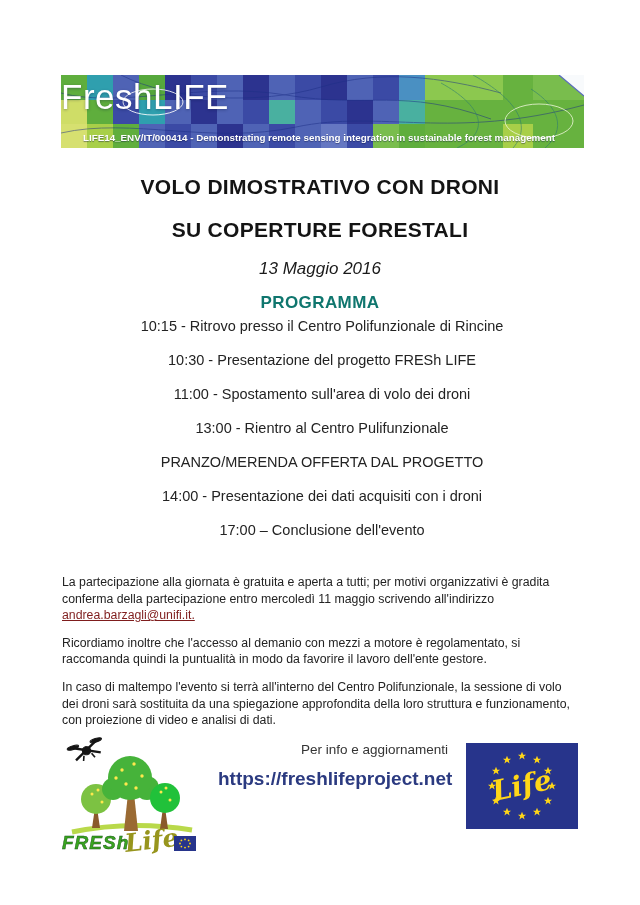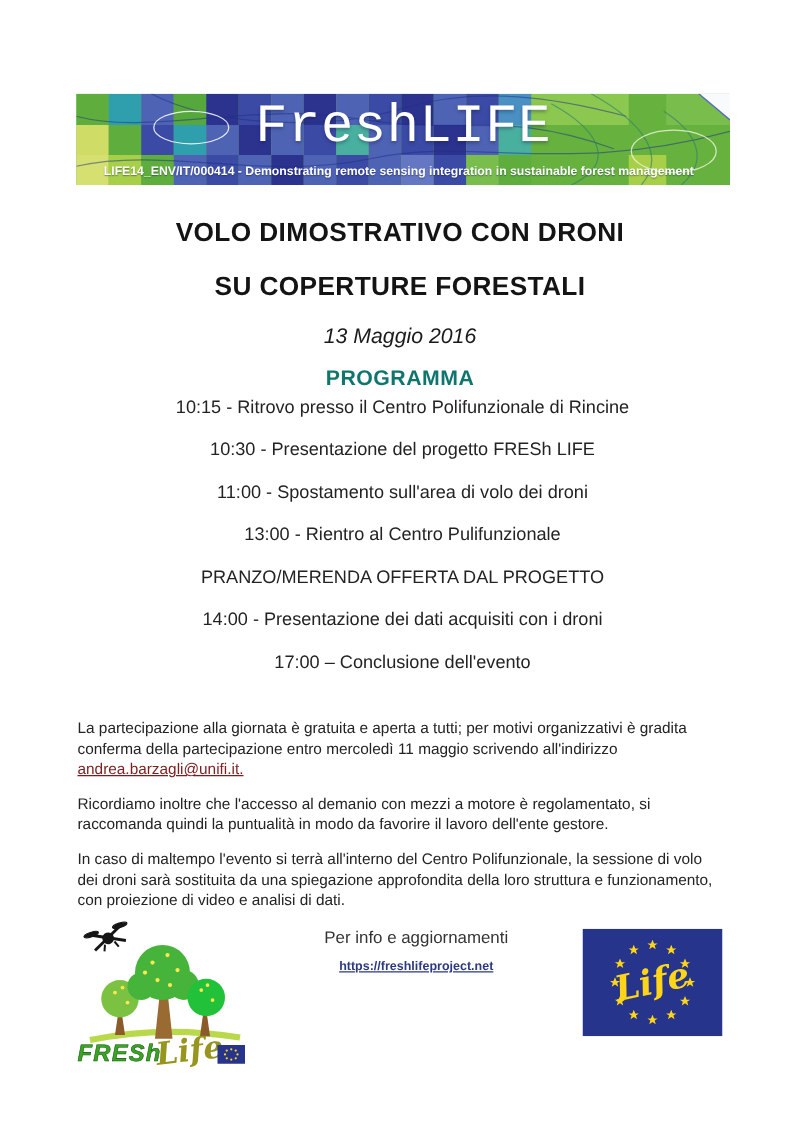--- a/index.html
+++ b/index.html
@@ -18,23 +18,23 @@
     background:var(--page-background);
     font-family:"Liberation Sans", sans-serif;
     color:var(--body-text);
   }
   .page{position:relative;width:640px;height:905px;overflow:hidden;background:var(--page-background);}
 
   
   .banner{position:absolute;left:61px;top:75px;width:523px;height:73px;}
   .banner svg.banner-bg{position:absolute;left:0;top:0;width:523px;height:73px;display:block;}
   .banner-title{
-    position:absolute;left:0;right:0;top:2px;text-align:center;
-    font-size:43px;font-weight:400;color:var(--banner-text);
-    letter-spacing:.5px;text-shadow:0 1px 3px rgba(10,20,60,.35);font-family:Liberation Mono, monospace;
+    position:absolute;left:0;right:0;top:2px;text-align:left;
+    font-size:35px;font-weight:400;color:var(--banner-text);
+    letter-spacing:.5px;text-shadow:0 1px 3px rgba(10,20,60,.35);
   }
   .banner-subtitle{
     position:absolute;left:22px;bottom:5px;
     font-size:9.8px;font-weight:700;color:var(--banner-text);
     white-space:nowrap;text-shadow:0 1px 1px rgba(10,20,60,.45);
   }
 
   
   .title-block{position:absolute;left:0;top:157px;width:640px;text-align:center;}
   .main-title{margin:16px;font-size:21px;line-height:27px;font-weight:700;letter-spacing:.3px;color:#141414;}
@@ -48,22 +48,22 @@
 
   
   .notes{position:absolute;left:62px;top:574px;width:518px;}
   .note{margin:0 0 11px;font-size:12.3px;line-height:16.6px;color:#232323;}
   .email-link{color:#7f1d1d;text-decoration:underline;cursor:pointer;}
 
   
   .footer{position:absolute;left:62px;top:736px;width:516px;display:flex;justify-content:space-between;align-items:flex-start;}
   .fresh-logo{width:138px;}
   .footer-center{width:230px;text-align:center;padding-top:6px;}
-  .info-label{font-size:13.5px;color:#343434;}
-  .site-link{display:inline-block;margin-top:11px;font-size:10px;font-weight:700;color:var(--link-blue);text-decoration:underline;cursor:pointer;}
+  .info-label{font-size:13.5px;color:#343434;text-align:right;}
+  .site-link{display:inline-block;margin-top:11px;font-size:19px;font-weight:700;color:var(--link-blue);cursor:pointer;}
   .life-logo{margin-top:7px;margin-right:0;}
 </style>
 </head>
 <body>
 
 <div class="page">
 
   <div class="banner">
     <svg class="banner-bg" viewBox="0 0 523 73" preserveAspectRatio="none" aria-hidden="true">
       <rect width="523" height="73" fill="#67b23f"></rect>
- - - - -
* [What to work on] Line by line, reproduce the material above exactly, leaving each picture out.

* [Response]
--- a/index.html
+++ b/index.html
@@ -18,23 +18,23 @@
     background:var(--page-background);
     font-family:"Liberation Sans", sans-serif;
     color:var(--body-text);
   }
   .page{position:relative;width:640px;height:905px;overflow:hidden;background:var(--page-background);}
 
   
   .banner{position:absolute;left:61px;top:75px;width:523px;height:73px;}
   .banner svg.banner-bg{position:absolute;left:0;top:0;width:523px;height:73px;display:block;}
   .banner-title{
-    position:absolute;left:0;right:0;top:2px;text-align:center;
-    font-size:43px;font-weight:400;color:var(--banner-text);
-    letter-spacing:.5px;text-shadow:0 1px 3px rgba(10,20,60,.35);font-family:Liberation Mono, monospace;
+    position:absolute;left:0;right:0;top:2px;text-align:left;
+    font-size:35px;font-weight:400;color:var(--banner-text);
+    letter-spacing:.5px;text-shadow:0 1px 3px rgba(10,20,60,.35);
   }
   .banner-subtitle{
     position:absolute;left:22px;bottom:5px;
     font-size:9.8px;font-weight:700;color:var(--banner-text);
     white-space:nowrap;text-shadow:0 1px 1px rgba(10,20,60,.45);
   }
 
   
   .title-block{position:absolute;left:0;top:157px;width:640px;text-align:center;}
   .main-title{margin:16px;font-size:21px;line-height:27px;font-weight:700;letter-spacing:.3px;color:#141414;}
@@ -48,22 +48,22 @@
 
   
   .notes{position:absolute;left:62px;top:574px;width:518px;}
   .note{margin:0 0 11px;font-size:12.3px;line-height:16.6px;color:#232323;}
   .email-link{color:#7f1d1d;text-decoration:underline;cursor:pointer;}
 
   
   .footer{position:absolute;left:62px;top:736px;width:516px;display:flex;justify-content:space-between;align-items:flex-start;}
   .fresh-logo{width:138px;}
   .footer-center{width:230px;text-align:center;padding-top:6px;}
-  .info-label{font-size:13.5px;color:#343434;}
-  .site-link{display:inline-block;margin-top:11px;font-size:10px;font-weight:700;color:var(--link-blue);text-decoration:underline;cursor:pointer;}
+  .info-label{font-size:13.5px;color:#343434;text-align:right;}
+  .site-link{display:inline-block;margin-top:11px;font-size:19px;font-weight:700;color:var(--link-blue);cursor:pointer;}
   .life-logo{margin-top:7px;margin-right:0;}
 </style>
 </head>
 <body>
 
 <div class="page">
 
   <div class="banner">
     <svg class="banner-bg" viewBox="0 0 523 73" preserveAspectRatio="none" aria-hidden="true">
       <rect width="523" height="73" fill="#67b23f"></rect>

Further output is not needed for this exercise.